Présidentielle en Colombie : la conservatrice Paloma Valencia s’impose comme principale rivale du candidat du pouvoir
La course à l’élection présidentielle en Colombie connaît un net resserrement, marqué par la progression de la sénatrice conservatrice Paloma Valencia, désormais solidement installée à la deuxième place des intentions de vote, selon un récent sondage du Centre national de conseil (CNC).
Cette évolution traduit un réalignement du camp conservateur, après plusieurs mois durant lesquels Abelardo de la Espriella occupait la deuxième position. Le repositionnement de Paloma Valencia intervient notamment après sa large victoire aux primaires conservatrices du 8 mars, où elle a obtenu 55 % des suffrages.
L’alliance avec Juan Daniel Oviedo, économiste au profil plus centriste, semble également avoir contribué à élargir sa base électorale, renforçant la crédibilité de son ticket dans une configuration de second tour.
A l’approche du premier tour, prévu le 31 mai, les dynamiques électorales laissent entrevoir un possible affrontement serré. En cas de second tour en juin, le sondage indique que Paloma Valencia devancerait légèrement Ivan Cepeda de 0,4 point, un écart toutefois compris dans la marge d’erreur de ±3 points.
Ce resserrement des intentions de vote suggère une montée en puissance de l’opposition face au candidat du pouvoir, dans un contexte de polarisation accrue du paysage politique colombien.
La campagne de Paloma Valencia s’articule autour d’un programme axé sur le renforcement du secteur extractif et une ligne sécuritaire dure. La candidate défend des investissements massifs dans le pétrole, le gaz et les ressources minières comme levier principal de lutte contre la pauvreté. Son colistier Juan Daniel Oviedo soutient également l’exploitation de nouvelles ressources, notamment via la fracturation hydraulique et le développement de l’industrie du cuivre.

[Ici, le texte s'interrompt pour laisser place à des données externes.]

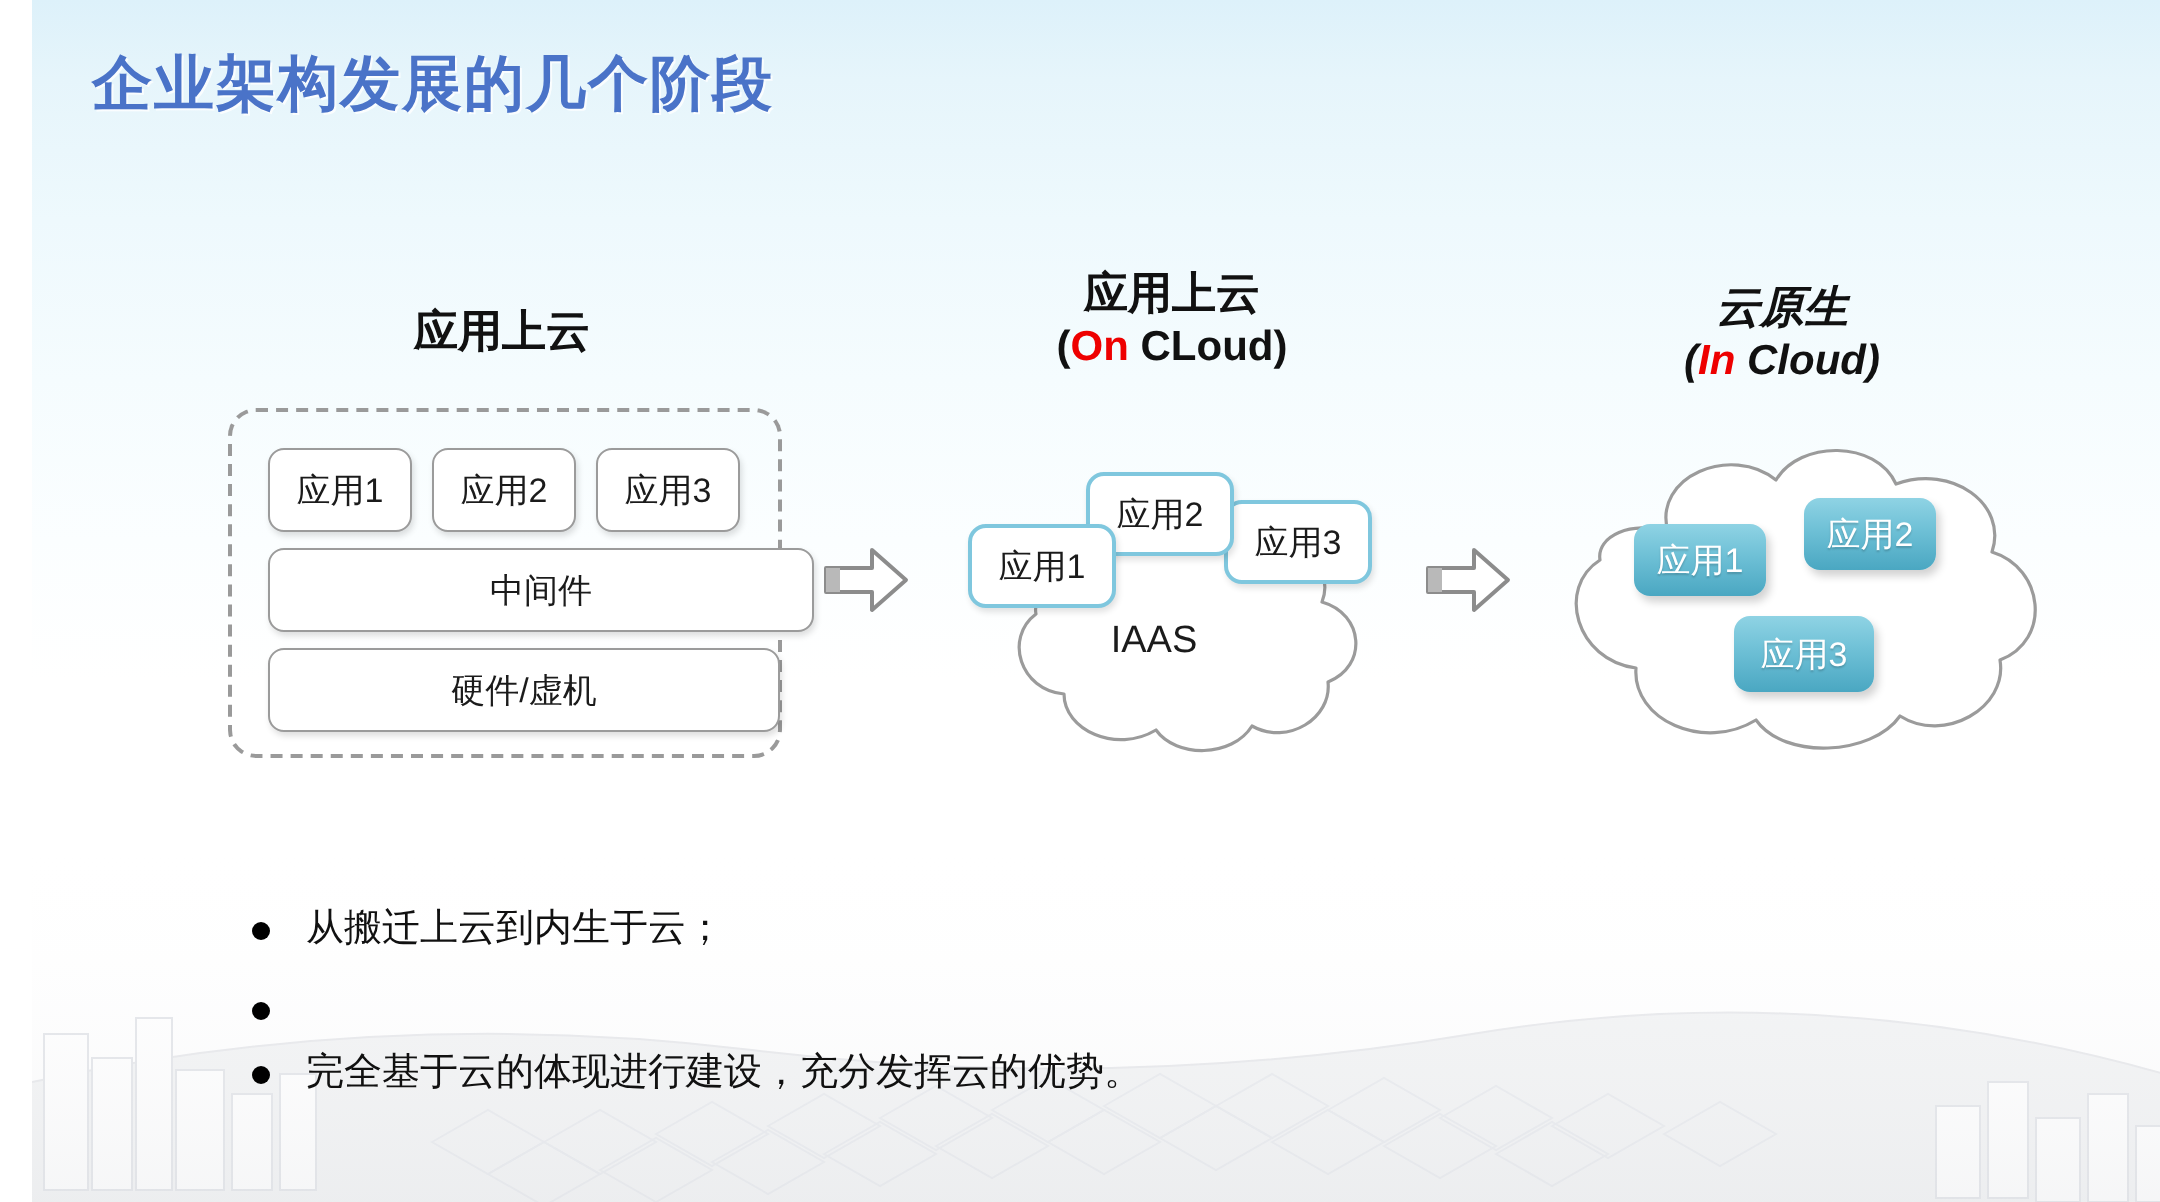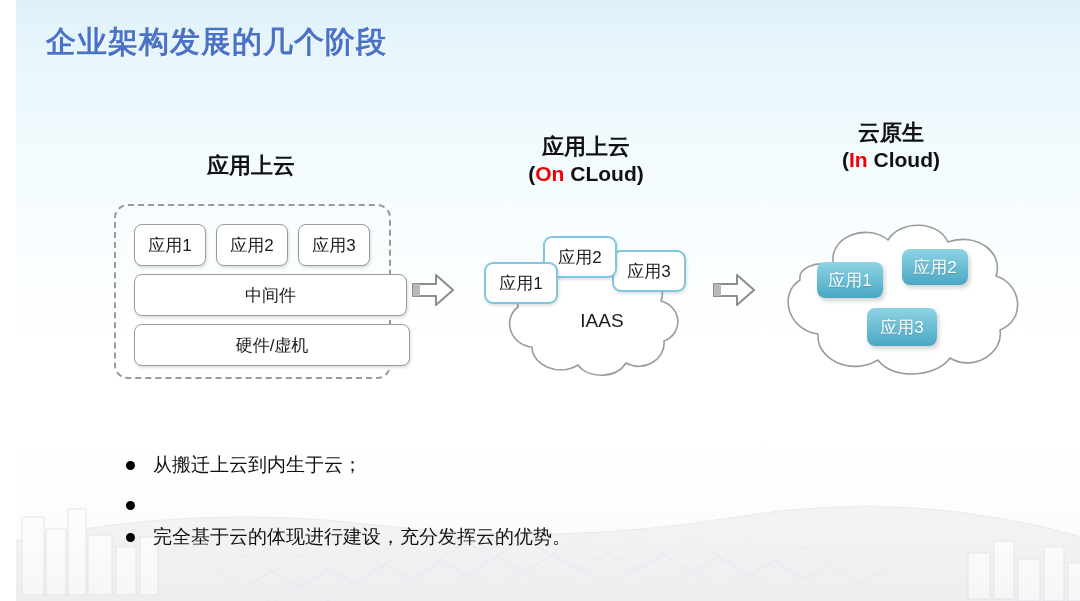--- a/index.html
+++ b/index.html
@@ -68,7 +68,7 @@
 
   #head-trad { left: 95px;  top: 152px; width: 280px; }
   #head-oncloud { left: 430px; top: 133px; width: 280px; }
-  #head-incloud { left: 735px; top: 119px; width: 280px; }
+  #head-incloud { left: 735px; top: 140px; width: 280px; font-style: italic; }
 
   
   #trad-box {

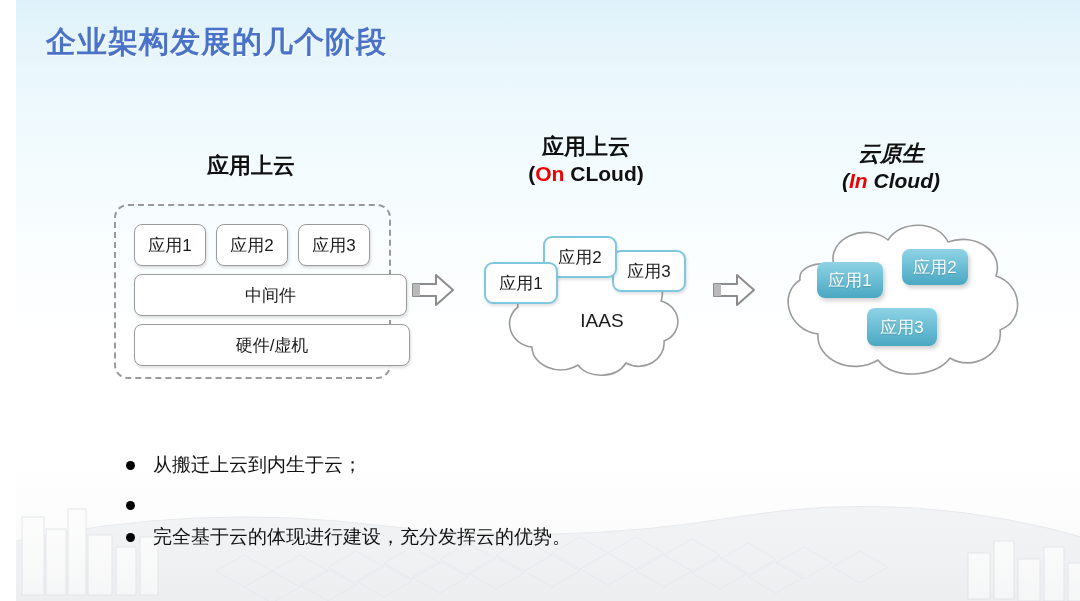--- a/index.html
+++ b/index.html
@@ -117,7 +117,7 @@
 
   .iaas-label {
     position: absolute;
-    left: 531px;
+    left: 506px;
     top: 310px;
     width: 110px;
     text-align: center;

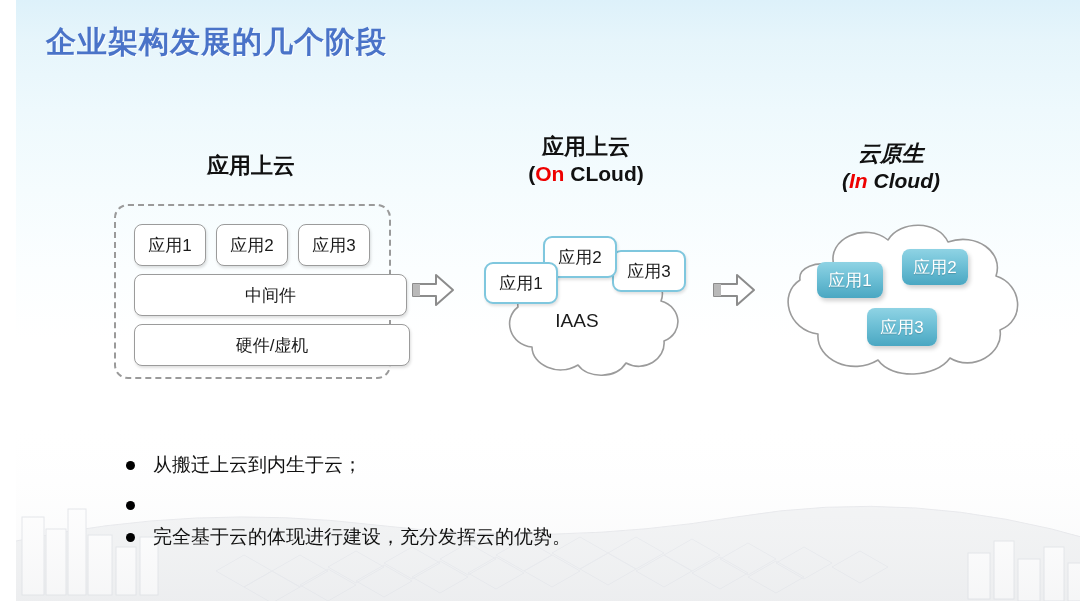--- a/index.html
+++ b/index.html
@@ -98,7 +98,7 @@
   #trad-app2 { left: 100px; top: 18px;  width: 72px; height: 42px; }
   #trad-app3 { left: 182px; top: 18px;  width: 72px; height: 42px; }
   #trad-mid  { left: 18px;  top: 68px;  width: 273px; height: 42px; }
-  #trad-hw   { left: 18px;  top: 118px; width: 276px; height: 42px; }
+  #trad-hw   { left: 18px;  top: 118px; width: 256px; height: 42px; }
 
   
   .arrow {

Sur le plan sécuritaire, le ticket conservateur propose de mettre un terme aux négociations de paix avec les groupes liés au narcotrafic, au profit d’une stratégie militaire renforcée, tout en consolidant les partenariats de défense avec les États-Unis.
Abelardo de la Espriella a d’ores et déjà indiqué qu’il apporterait son soutien à Paloma Valencia en cas de second tour, ce qui pourrait contribuer à consolider l’électorat de droite autour de sa candidature.